1

I'd like to create a boxplot from two different dataframes in R. In each dataframe, the rows represent samples. While the columns represent diseases. The boxplot distribution should be made from the values in each row. The data is supposed to show the comparison between the row distributions in each data frame(control, experimental group).
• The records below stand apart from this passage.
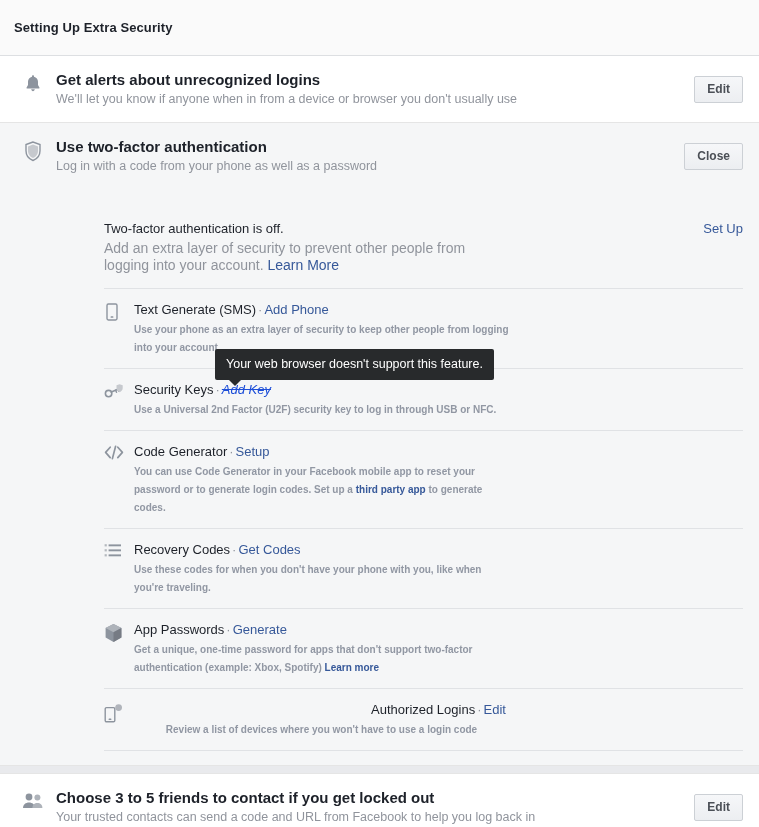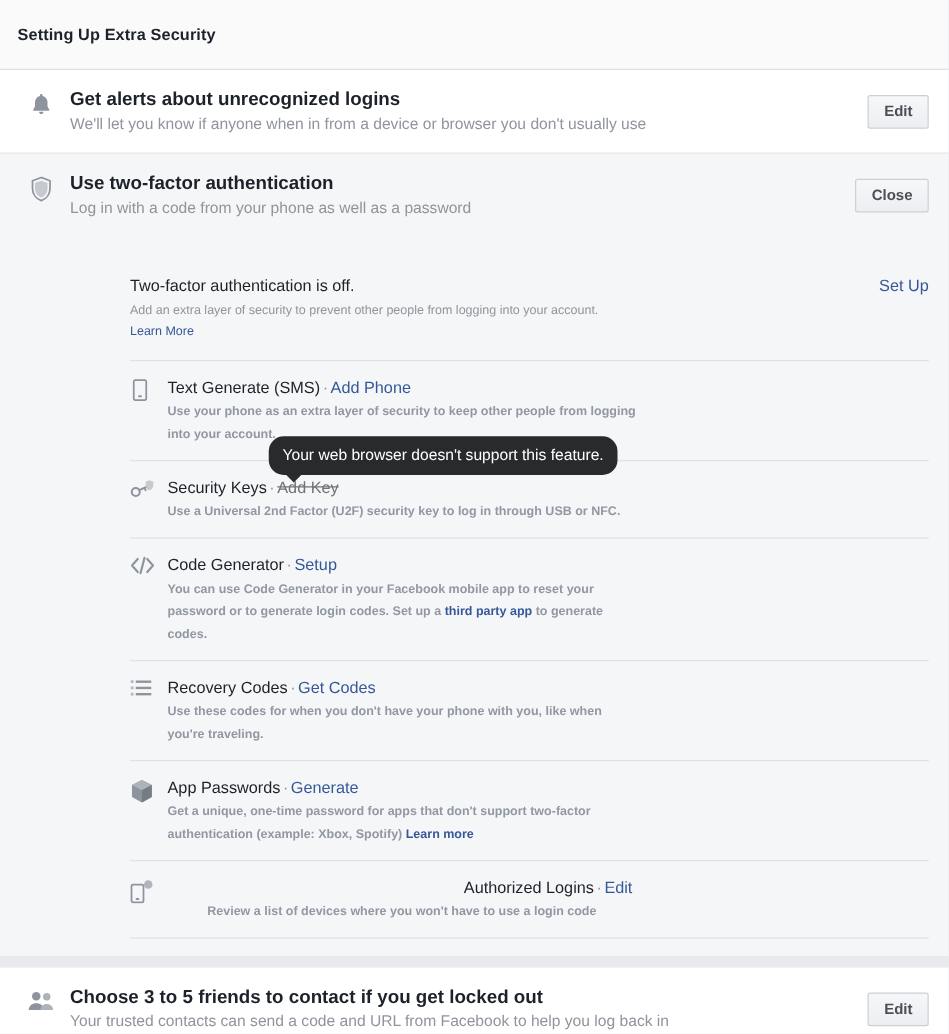--- a/index.html
+++ b/index.html
@@ -100,21 +100,21 @@
     flex: 1 1 auto;
   }
   .tfa-status-link {
     font-size: 13px;
     color: #365899;
     text-decoration: none;
     cursor: pointer;
     white-space: nowrap;
   }
   .tfa-status-desc {
-    font-size: 10px;
+    font-size: 14px;
     color: #90949c;
     line-height: 17px;
     max-width: 400px;
     margin-top: 4px;
   }
   .tfa-status-desc a {
     color: #365899;
     text-decoration: none;
     cursor: pointer;
   }
@@ -141,23 +141,24 @@
     color: #1d2129;
     line-height: 18px;
   }
   .opt-sep { color: #90949c; padding: 0 2px; }
   .opt-link {
     color: #365899;
     text-decoration: none;
     cursor: pointer;
   }
   .opt-link.disabled {
-    color: #737373;
+    color: #1d4ed8;
     text-decoration: line-through;
     cursor: default;
+    font-style: italic;
   }
   .opt-desc {
     font-size: 10px;
     color: #9197a3;
     line-height: 18px;
     margin-top: 2px;
     max-width: 375px;
     font-weight: bold;
   }
   .opt-desc a {
@@ -169,21 +170,21 @@
   
   .tooltip {
     position: absolute;
     left: 111px;
     top: -20px;
     background: #282a2c;
     color: #ffffff;
     font-size: 12.5px;
     line-height: 16px;
     padding: 7px 11px 8px 11px;
-    border-radius: 12px;
+    border-radius: 2px;
     white-space: nowrap;
     z-index: 30;
   }
   .tooltip::after {
     content: "";
     position: absolute;
     left: 14px;
     bottom: -6px;
     width: 0; height: 0;
     border-left: 6px solid transparent;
So if there are 6 rows in each data frame, there should be 12 boxes.

It should look something like this. https://i.stack.imgur.com/17OIk.png

Both data frames have the same number of rows, but a different number of columns, since the experimental conditions were different. I'd also like the plots to be reordered by the row median of only one of the data frames, and this order should be preserved for the entirety of the box plot.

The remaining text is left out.